## ACTIVITY
Give back all of the data exactly as it stands, with the pictures removed.

====== DATA FOR THIS TASK

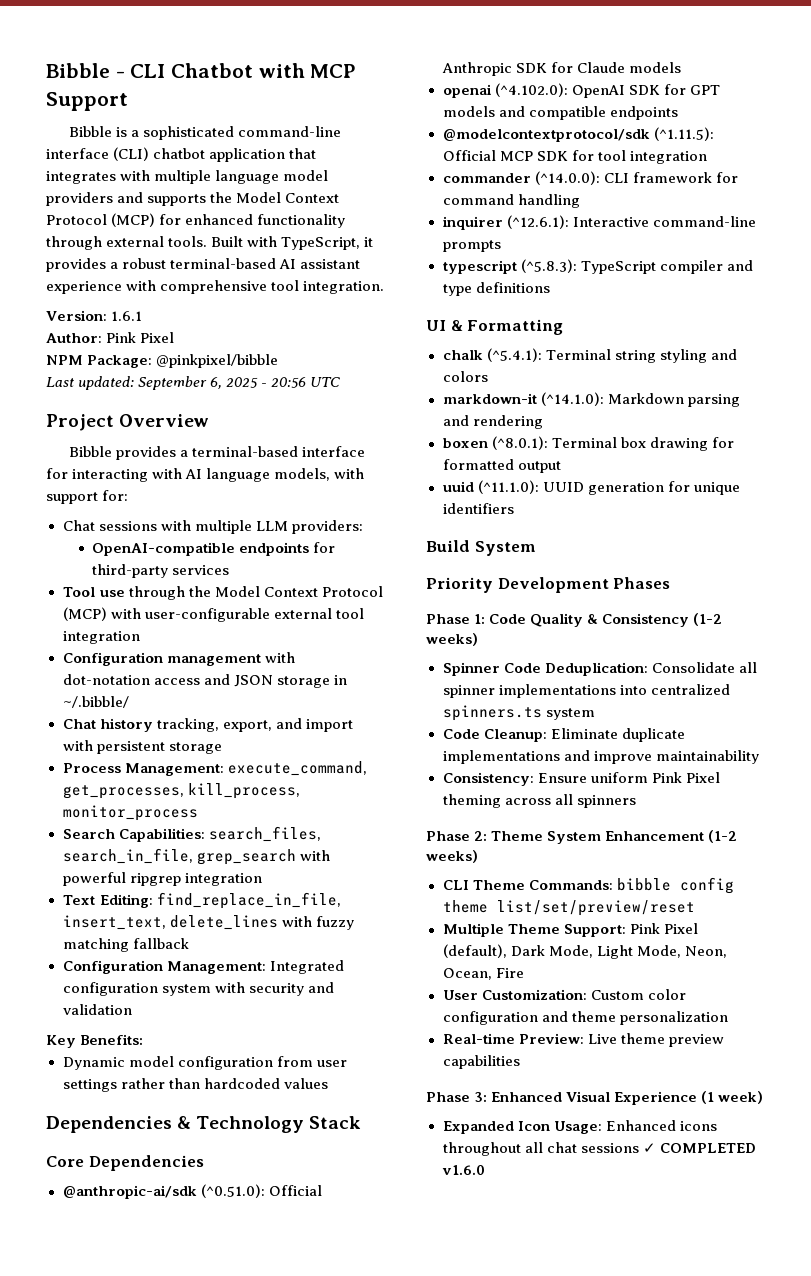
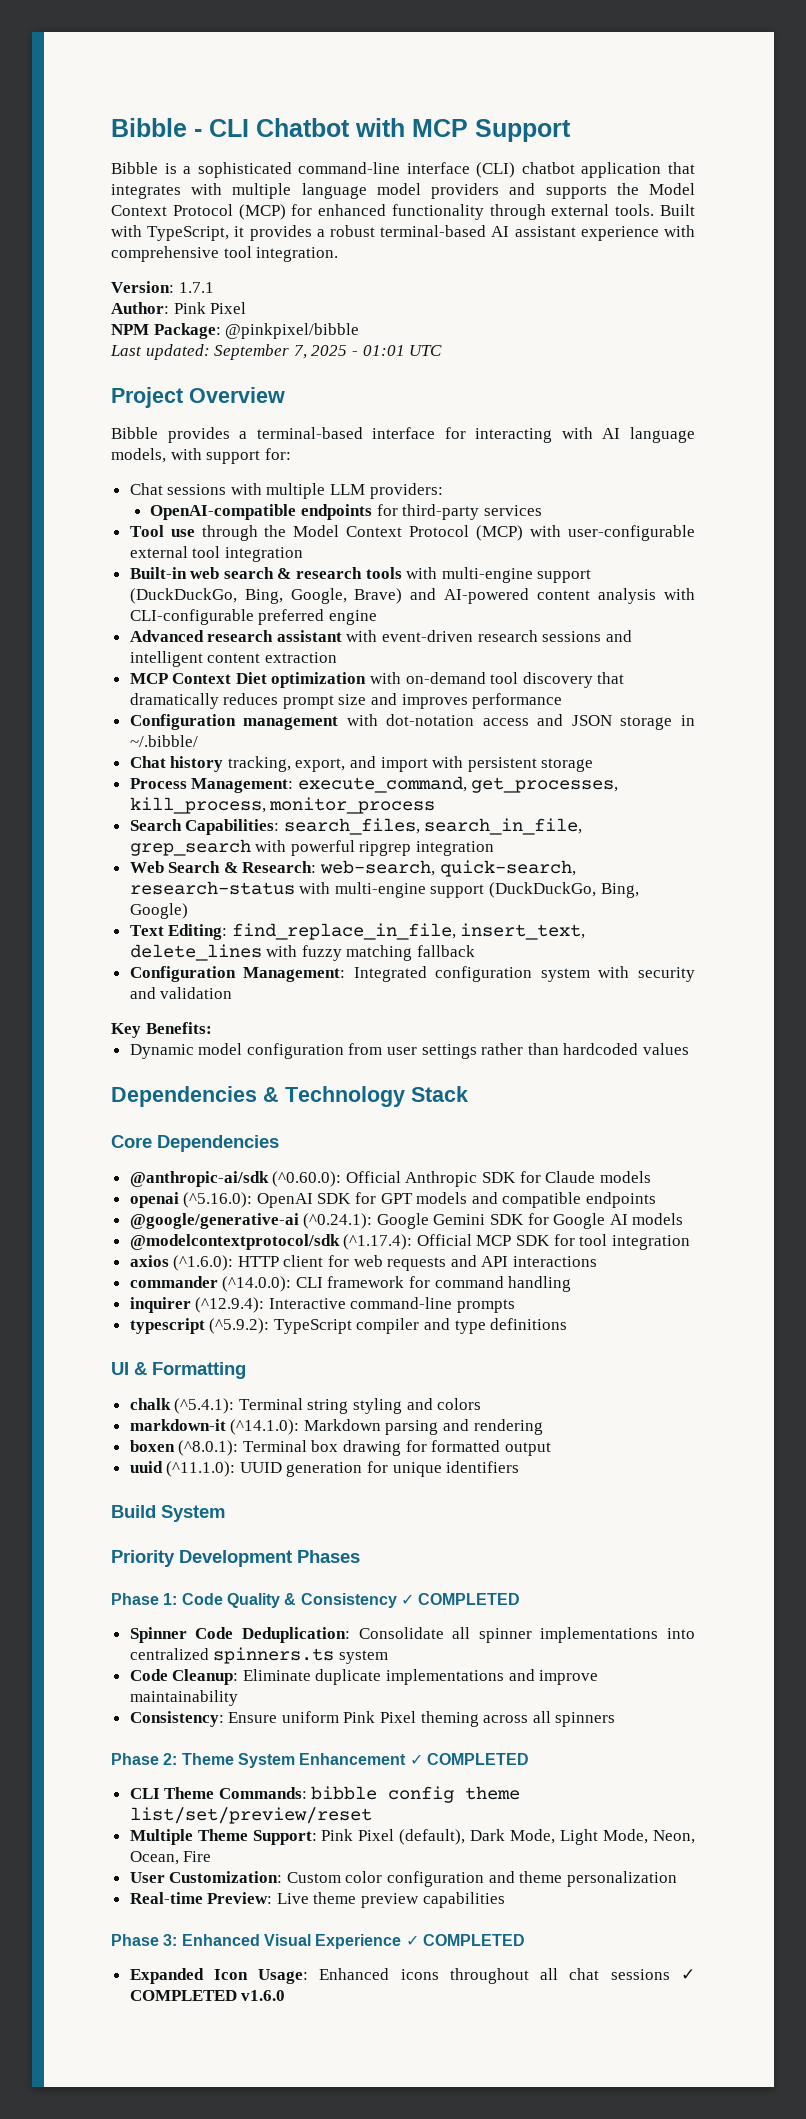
- Version: 1.6.1
+ Version: 1.7.1
- Last updated: September 6, 2025 - 20:56 UTC
+ Last updated: September 7, 2025 - 01:01 UTC
+ Built-in web search & research tools with multi-engine support (DuckDuckGo, Bing, Google, Brave) and AI-powered content analysis with CLI-configurable preferred engine
+ Advanced research assistant with event-driven research sessions and intelligent content extraction
+ MCP Context Diet optimization with on-demand tool discovery that dramatically reduces prompt size and improves performance
+ Web Search & Research: web-search, quick-search, research-status with multi-engine support (DuckDuckGo, Bing, Google)
- @anthropic-ai/sdk (^0.51.0): Official Anthropic SDK for Claude models
+ @anthropic-ai/sdk (^0.60.0): Official Anthropic SDK for Claude models
- openai (^4.102.0): OpenAI SDK for GPT models and compatible endpoints
+ openai (^5.16.0): OpenAI SDK for GPT models and compatible endpoints
+ @google/generative-ai (^0.24.1): Google Gemini SDK for Google AI models
- @modelcontextprotocol/sdk (^1.11.5): Official MCP SDK for tool integration
+ @modelcontextprotocol/sdk (^1.17.4): Official MCP SDK for tool integration
+ axios (^1.6.0): HTTP client for web requests and API interactions
- inquirer (^12.6.1): Interactive command-line prompts
+ inquirer (^12.9.4): Interactive command-line prompts
- typescript (^5.8.3): TypeScript compiler and type definitions
+ typescript (^5.9.2): TypeScript compiler and type definitions
- Phase 1: Code Quality & Consistency (1-2 weeks)
+ Phase 1: Code Quality & Consistency ✓ COMPLETED
- Phase 2: Theme System Enhancement (1-2 weeks)
+ Phase 2: Theme System Enhancement ✓ COMPLETED
- Phase 3: Enhanced Visual Experience (1 week)
+ Phase 3: Enhanced Visual Experience ✓ COMPLETED

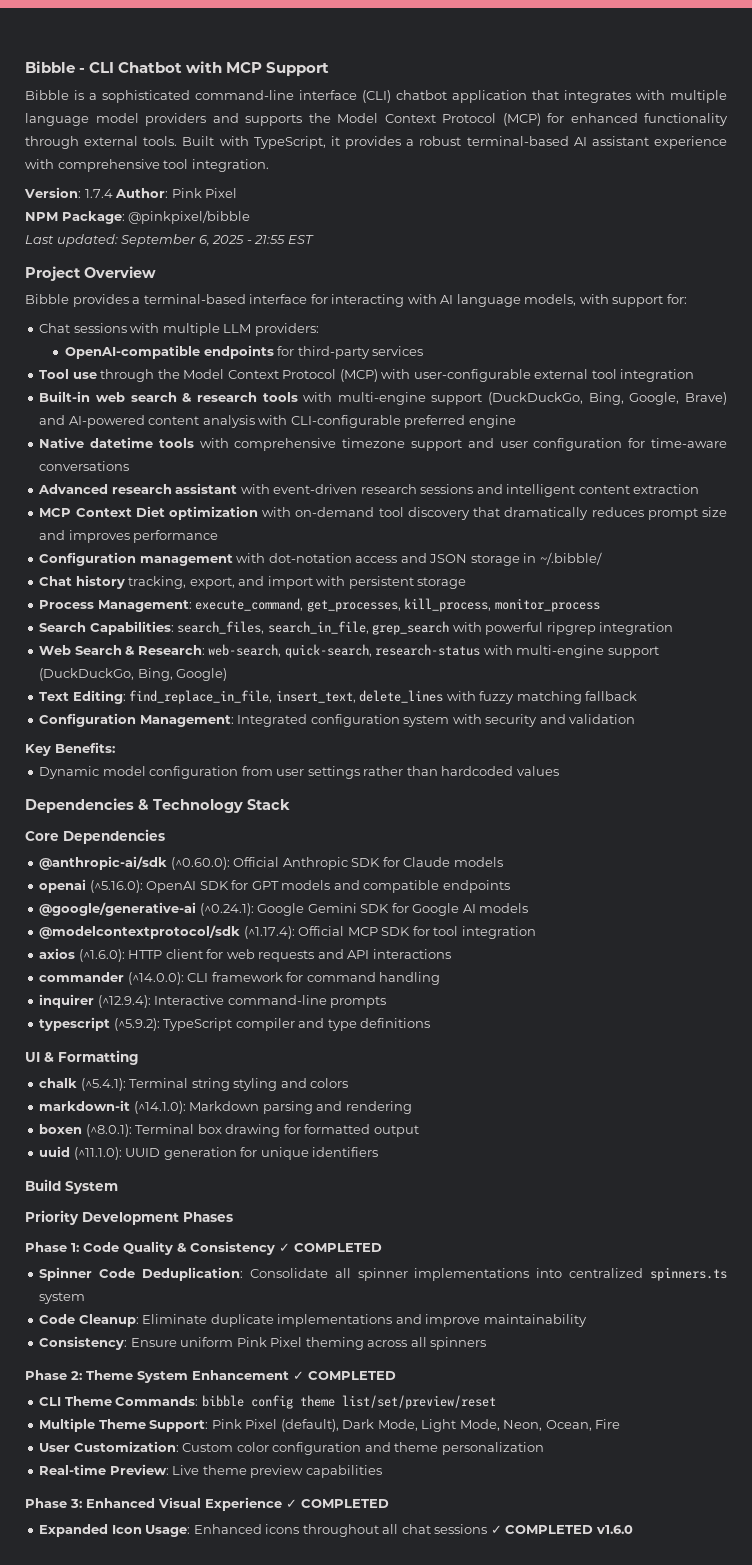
- Version: 1.7.1
- Author: Pink Pixel
+ Version: 1.7.4 Author: Pink Pixel
- Last updated: September 7, 2025 - 01:01 UTC
+ Last updated: September 6, 2025 - 21:55 EST
+ Native datetime tools with comprehensive timezone support and user configuration for time-aware conversations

============

## RESULT OF THE EXERCISE
- Version: 1.6.1
+ Version: 1.7.1
- Last updated: September 6, 2025 - 20:56 UTC
+ Last updated: September 7, 2025 - 01:01 UTC
+ Built-in web search & research tools with multi-engine support (DuckDuckGo, Bing, Google, Brave) and AI-powered content analysis with CLI-configurable preferred engine
+ Advanced research assistant with event-driven research sessions and intelligent content extraction
+ MCP Context Diet optimization with on-demand tool discovery that dramatically reduces prompt size and improves performance
+ Web Search & Research: web-search, quick-search, research-status with multi-engine support (DuckDuckGo, Bing, Google)
- @anthropic-ai/sdk (^0.51.0): Official Anthropic SDK for Claude models
+ @anthropic-ai/sdk (^0.60.0): Official Anthropic SDK for Claude models
- openai (^4.102.0): OpenAI SDK for GPT models and compatible endpoints
+ openai (^5.16.0): OpenAI SDK for GPT models and compatible endpoints
+ @google/generative-ai (^0.24.1): Google Gemini SDK for Google AI models
- @modelcontextprotocol/sdk (^1.11.5): Official MCP SDK for tool integration
+ @modelcontextprotocol/sdk (^1.17.4): Official MCP SDK for tool integration
+ axios (^1.6.0): HTTP client for web requests and API interactions
- inquirer (^12.6.1): Interactive command-line prompts
+ inquirer (^12.9.4): Interactive command-line prompts
- typescript (^5.8.3): TypeScript compiler and type definitions
+ typescript (^5.9.2): TypeScript compiler and type definitions
- Phase 1: Code Quality & Consistency (1-2 weeks)
+ Phase 1: Code Quality & Consistency ✓ COMPLETED
- Phase 2: Theme System Enhancement (1-2 weeks)
+ Phase 2: Theme System Enhancement ✓ COMPLETED
- Phase 3: Enhanced Visual Experience (1 week)
+ Phase 3: Enhanced Visual Experience ✓ COMPLETED

- Version: 1.7.1
- Author: Pink Pixel
+ Version: 1.7.4 Author: Pink Pixel
- Last updated: September 7, 2025 - 01:01 UTC
+ Last updated: September 6, 2025 - 21:55 EST
+ Native datetime tools with comprehensive timezone support and user configuration for time-aware conversations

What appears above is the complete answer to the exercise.